[WikiEN-l] Copyright question

Carcharoth carcharothwp at googlemail.com
Wed Jul 15 13:16:20 UTC 2009


On Wed, Jul 15, 2009 at 1:52 PM, Jussi-Ville
Heiskanen<cimonavaro at gmail.com> wrote:
> FT2 wrote:
>> I just got curious and read up on Bridgeman vs. Corel. To my complete
>> surprise, though heard in the US, it cites UK precedent (Privy Council,
>> House of Lords) in forming its opinion -- it is /not/ purely a case based
>> upon US law.
>>
>> It turns out the case was heard under UK law (!). It cites as authorities a
>> Privy Council case ruled by the UK Law Lords, *Interlego v Tyco
>> Industries*(on which we have an article):
> (snip some very interesting stuff, well worth reading from the
> parent in this thread)
>>
>>    Given that Bridgeman has been cited as a purely US based precedent, this
>> could be quite a major change in my understanding of the legal position :)
>
> Purely on grounds of curiosity (never mind the legal niceties)
> personally I would like to know what the photographer who
> actually was there in the gallery, pulling the trigger of the
> camera for NPG thinks today about all this stuff going on
> about the work she/he is/was doing. Did they think they
> were engaged in a noble act without revenue streams
> flickering in the back of the retinas of the people who
> actually hired that photographer for the job. That is, if
> one were to even provisionally stipulate, purely arguendo,
> that there was even a vanishingly small possibility that the
> NPG's case had even a rickety leg to stand on, what would the
> view of the "author" whose "creativity" the NPG is claiming to use
> as a justification for trying to "Dredd Scott" works already escaped
> into PD, "back south" into Copyright Protected dominion, be? Did the
> photographer get payed a proper artists dues? Or did they do this "ever
> so creative work" in largely conveyor-belt fashion, without much thought
> into what it was precisely that they were *reproducing*?

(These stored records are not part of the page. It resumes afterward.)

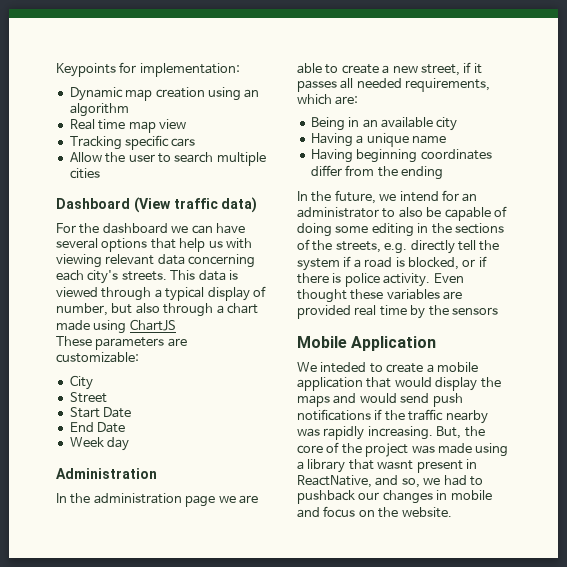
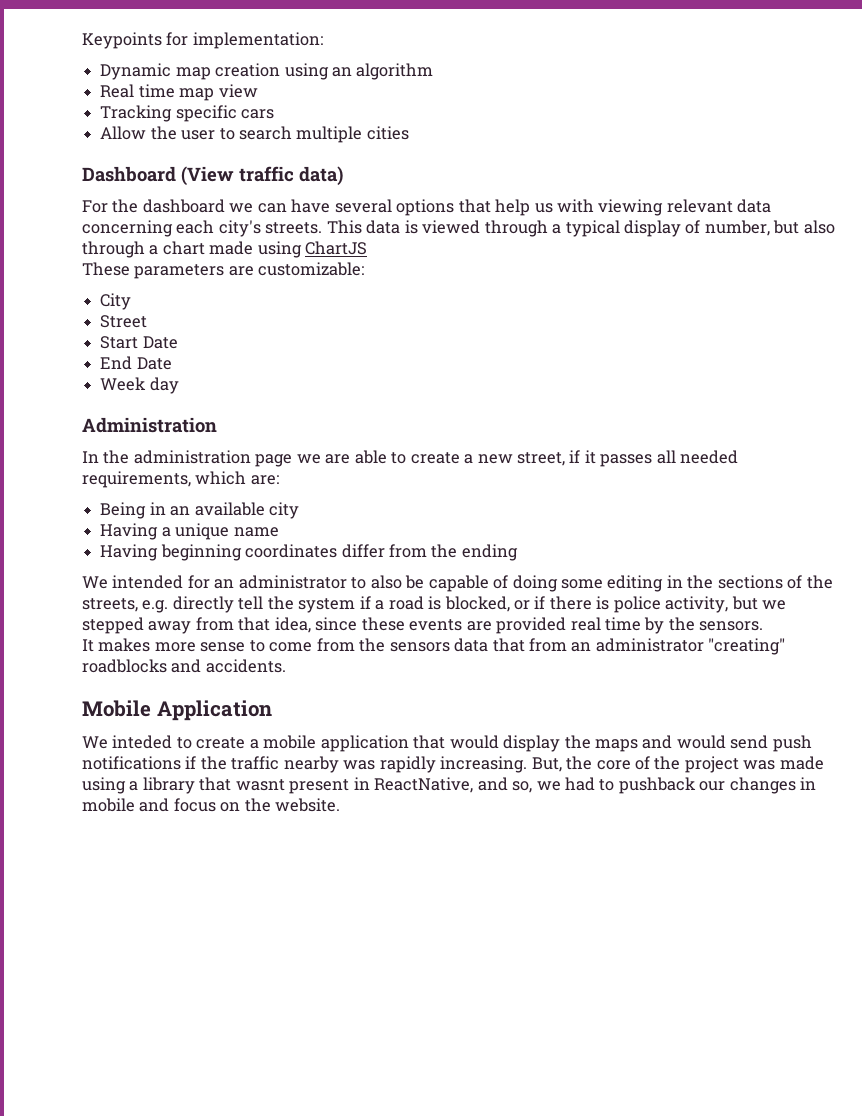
[297,190,439,204] In the future, we intend -> [82,575,184,589] We intended
[383,273,464,287] [297,289,440,303] activity. Even thought these variables -> [665,596,787,613] [82,617,463,634] activity, but we stepped away from that idea, since these events
[451,307,498,315] sensors -> [699,621,764,631] [82,638,786,655] [82,659,286,673] sensors. // It makes more sense to come from the sensors data that from an administrator "creating" roadblocks and accidents.

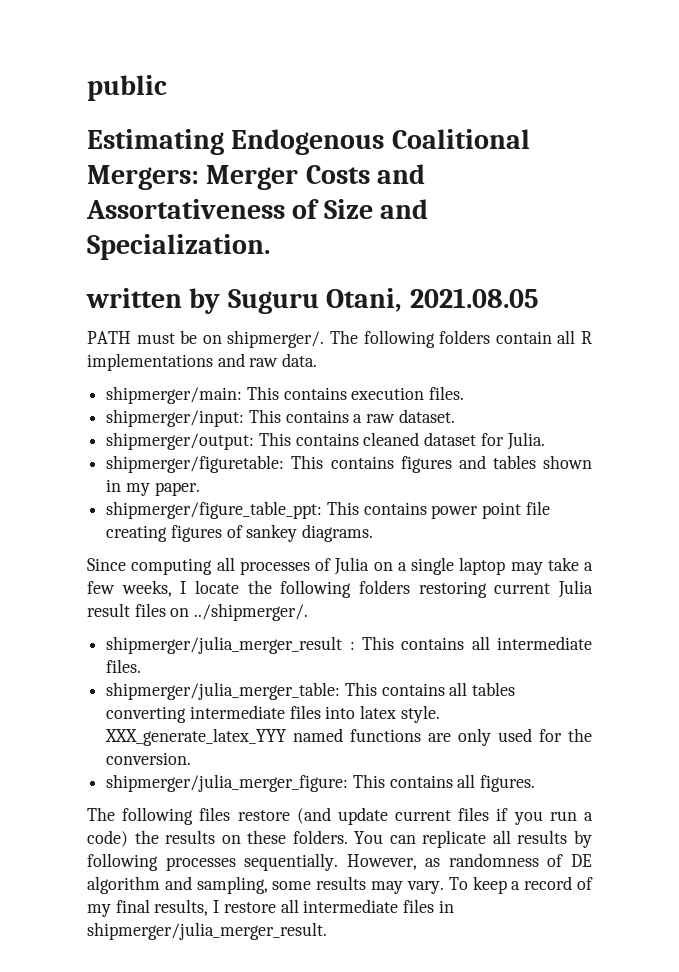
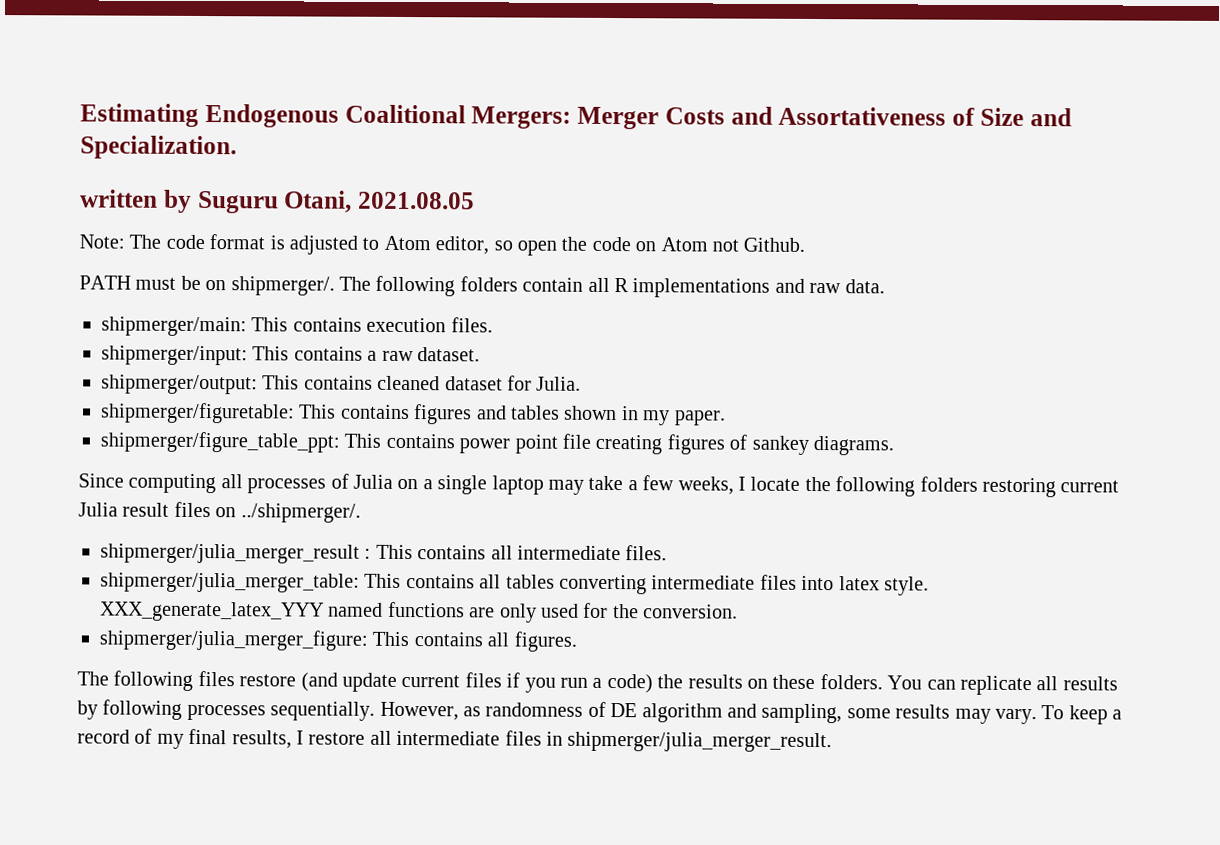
[87,75,167,101] public // -> (80, 115) none
(539, 298) none -> [79,234,806,256] // Note: The code format is adjusted to Atom editor, so open the code on Atom not Github.

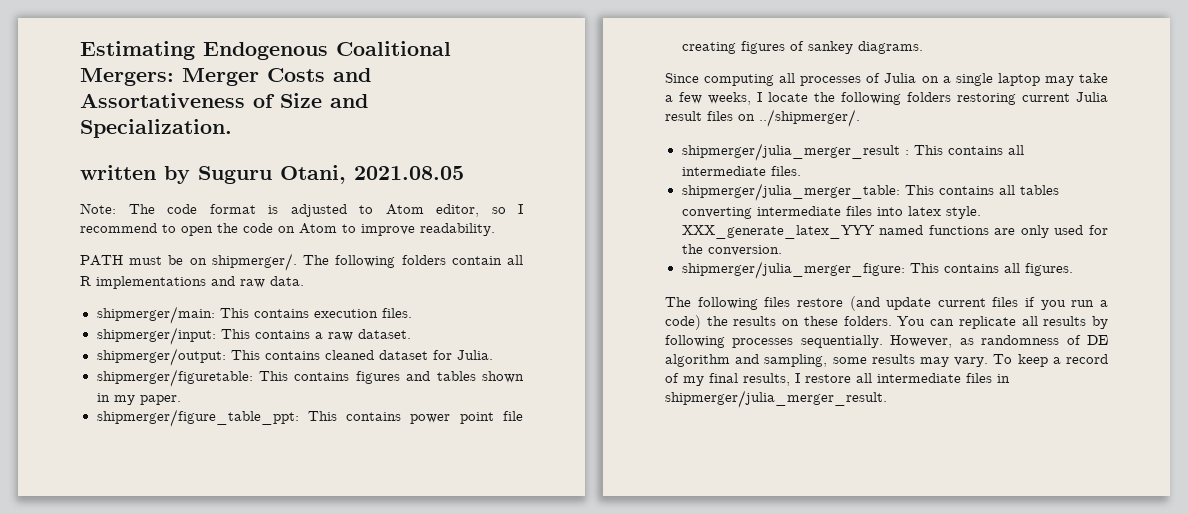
(513, 245) none -> [518,204,523,214] [80,223,176,233] I recommend to
[711,237,806,252] not Github. -> [342,223,495,236] to improve readability.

My view is it is unlikely that the high-res images were obtained by a
single photographer taking photographs in the galleries (I may be
wrong here). It is more likely they were digitised professionally
using a team that did proper scans with techniques that conserved the
paintings and artworks in question.

Have a look here for examples of what the NPG offer:

http://www.npg.org.uk/collections/about/primary-collection.php

"The Primary Collection contains more than 11,000 portraits. Of these
about 4,000 are paintings, sculptures and miniatures, approaching 60%
of which are regularly displayed, with the intention to show a further
selection. In addition, there are almost 7,000 light-sensitive works
on paper, shown on a rotating basis of about 300 items a year to avoid
excessive light exposure and thus to minimise deterioration and
fading. The Gallery also holds a Reference Collection and a
Photographs Collection."

http://www.npg.org.uk/collections/about/reference-collection.php

"The Reference Collection is held in the Heinz Archive and Library and
contains more than 80,000 portraits of important and lesser known
figures in British history.  The majority of these portraits are
prints, but the collection also includes drawings, silhouettes,
caricatures, paintings, miniatures, medallions and related items."

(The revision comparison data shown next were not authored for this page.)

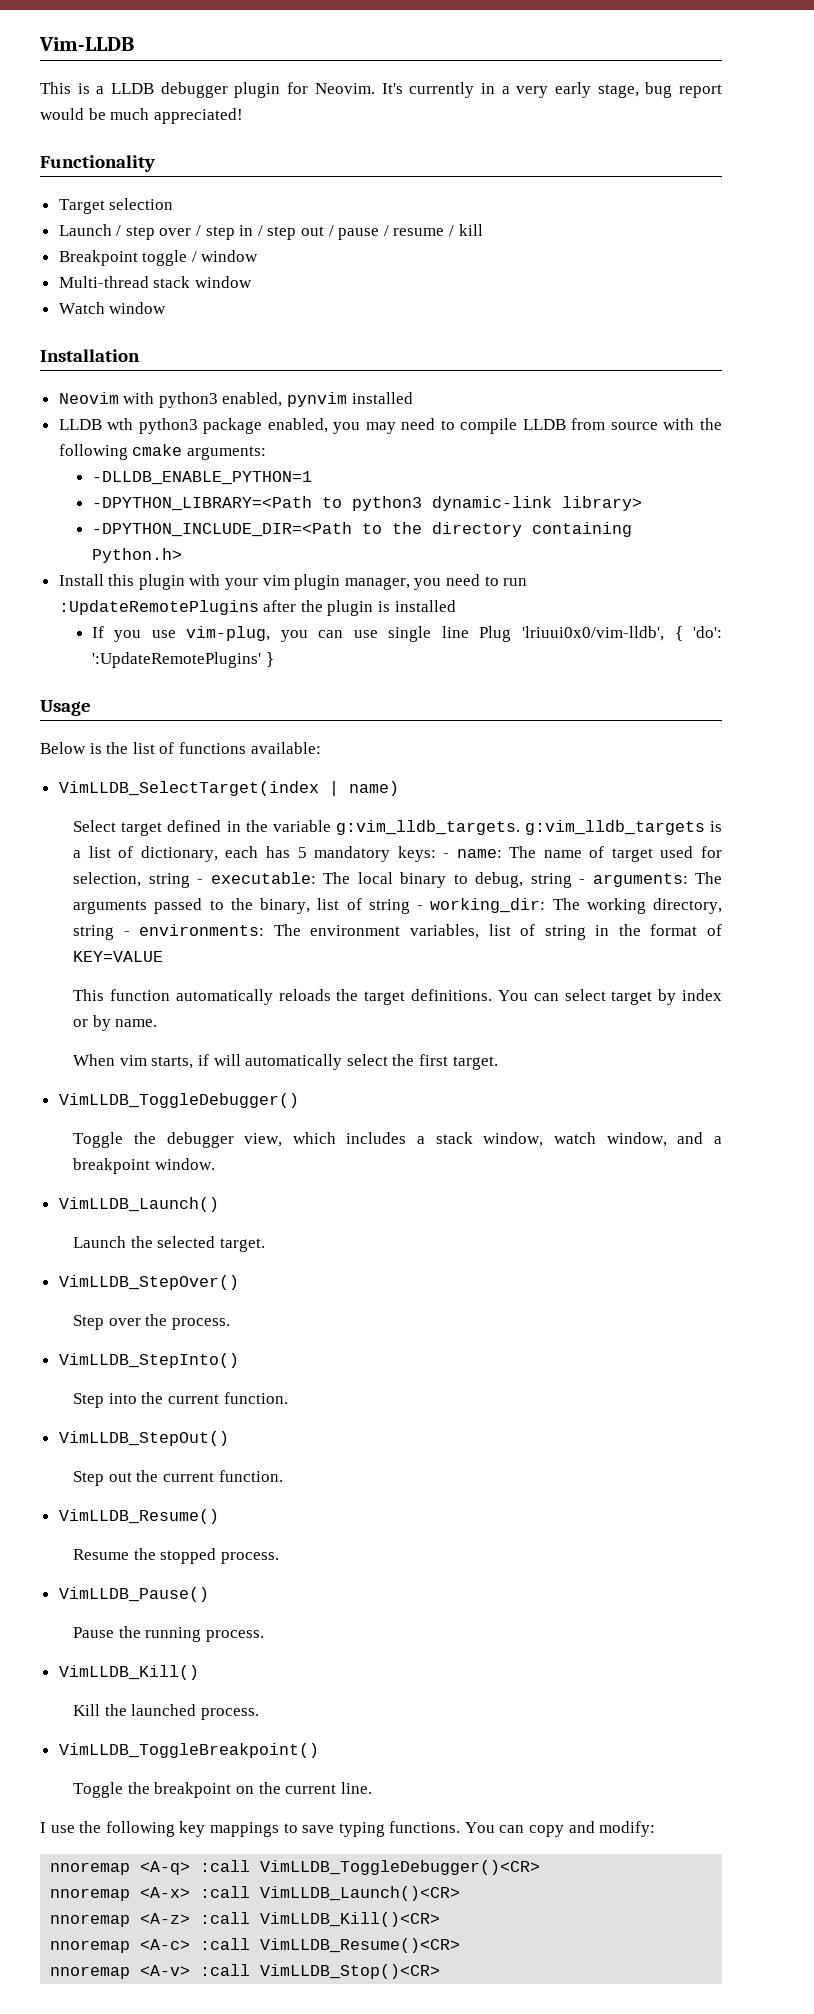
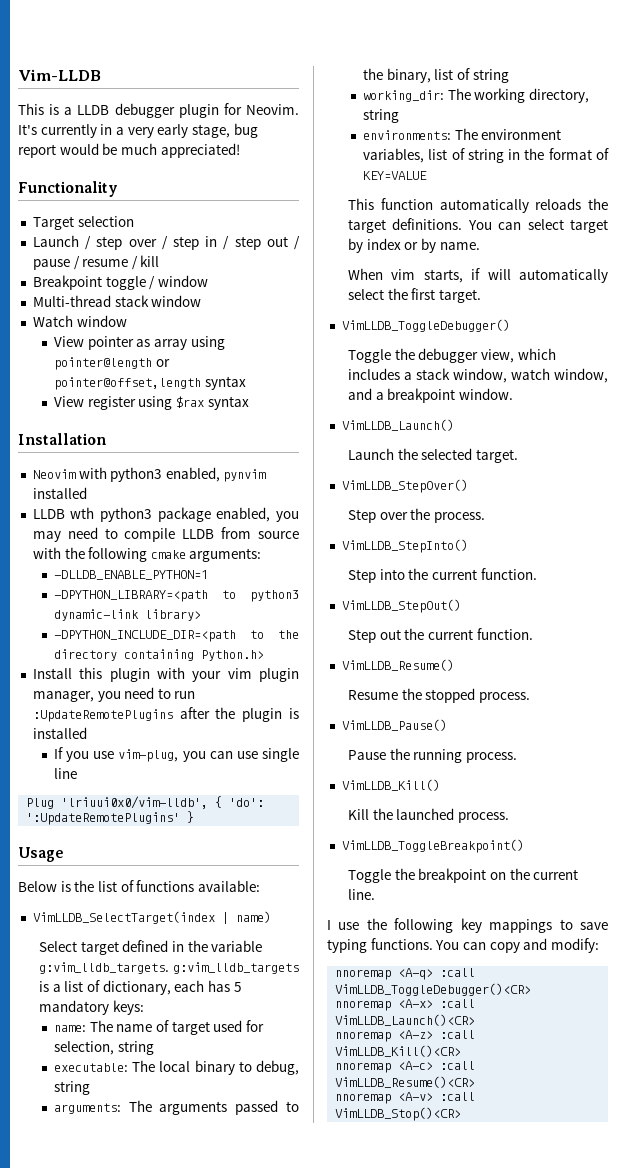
(167, 308) none -> [53,336,225,350] [53,357,170,370] [53,376,246,390] [53,396,249,410] // View pointer as array using pointer@length or pointer@offset,length syntax // View register using $rax syntax
[91,496,312,511] -DPYTHON_LIBRARY=<Path -> [53,590,208,602] -DPYTHON_LIBRARY=<path
[91,522,352,537] -DPYTHON_INCLUDE_DIR=<Path -> [53,630,236,642] -DPYTHON_INCLUDE_DIR=<path
(469, 632) none -> (77, 773) //
[443,853,450,858] - -> (144, 1007) //
[197,879,204,884] - -> (154, 1048) //
[579,879,586,884] - -> (90, 1088) //
[417,905,424,910] - -> (509, 76) //
[123,931,130,936] - -> (399, 116) //

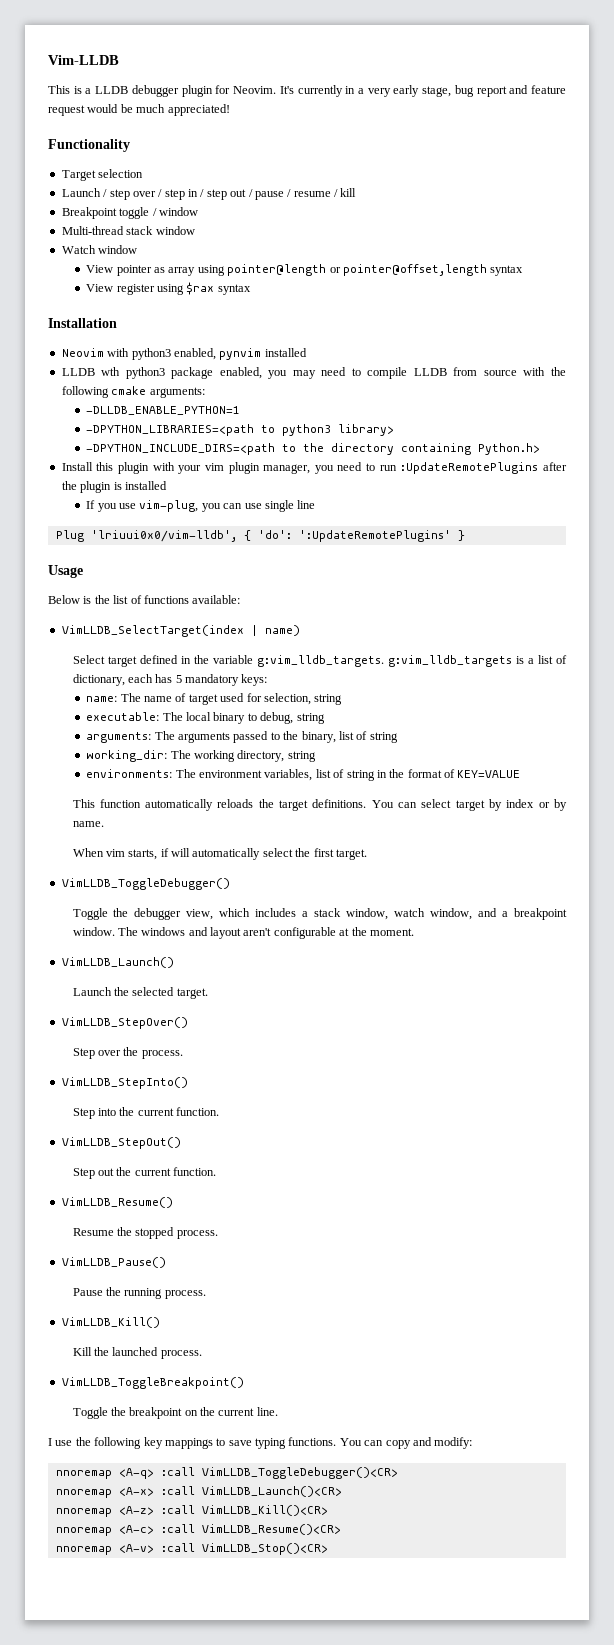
(56, 151) none -> [509,85,566,94] [48,105,85,116] and feature request
[53,590,208,602] -DPYTHON_LIBRARY=<path -> [86,424,255,436] -DPYTHON_LIBRARIES=<path
[53,609,139,621] dynamic-link -> (332, 430) none
[53,630,236,642] -DPYTHON_INCLUDE_DIR=<path -> [86,443,276,455] -DPYTHON_INCLUDE_DIRS=<path
(514, 394) none -> [117,927,414,939] The windows and layout aren't configurable at the moment.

http://www.npg.org.uk/collections/about/photographs-collection.php

"The Photographs Collection consists of more than 220,000 original
photographic images of which at least 130,000 are original negatives."

Take a moment to think about what is involved in cataloguing and
digitising a collection like that. I know the US public institutions
have done just that (think Library of Congress), but it is certainly
not cheap, not easy and not quick.

I would hope it involved a lot more than pointing a camera at a
portrait on a wall, even if you are mounting it on a tripod and using
infrared technology as well. And where do you start on access to the
library collections? If they are properly funded (not a given, I
know), there is likely to be an array of hi-tech scanning machines and
technologies used to produce the hi-resolution images. Think art
restoration and preservation techniques. And a wide range of media and
scanning techniques developed for those different media. 3D scanning
techniques, scanning techniques for light-sensitive materials, ways to
scan large portraits (the really big ones can be many feet across and
be very heavy). Even producing a flatbed scan of a normal print or
negative requires careful cleaning and scanning and then
post-processing of the scan itself.

Remember that  the number of (highly skilled) staff required to
operate that sort of process may not show up on the NPG payroll, as
they may contract that sort of work out to others.

And my guess is that the photographer or scanners or other people paid
to do this were doing nothing more nor less than as professional a job
as they could do, to earn the money they were contracted to be paid.
Not everyone has noble thoughts about free culture and freeing public
domain material, running through their minds all the time.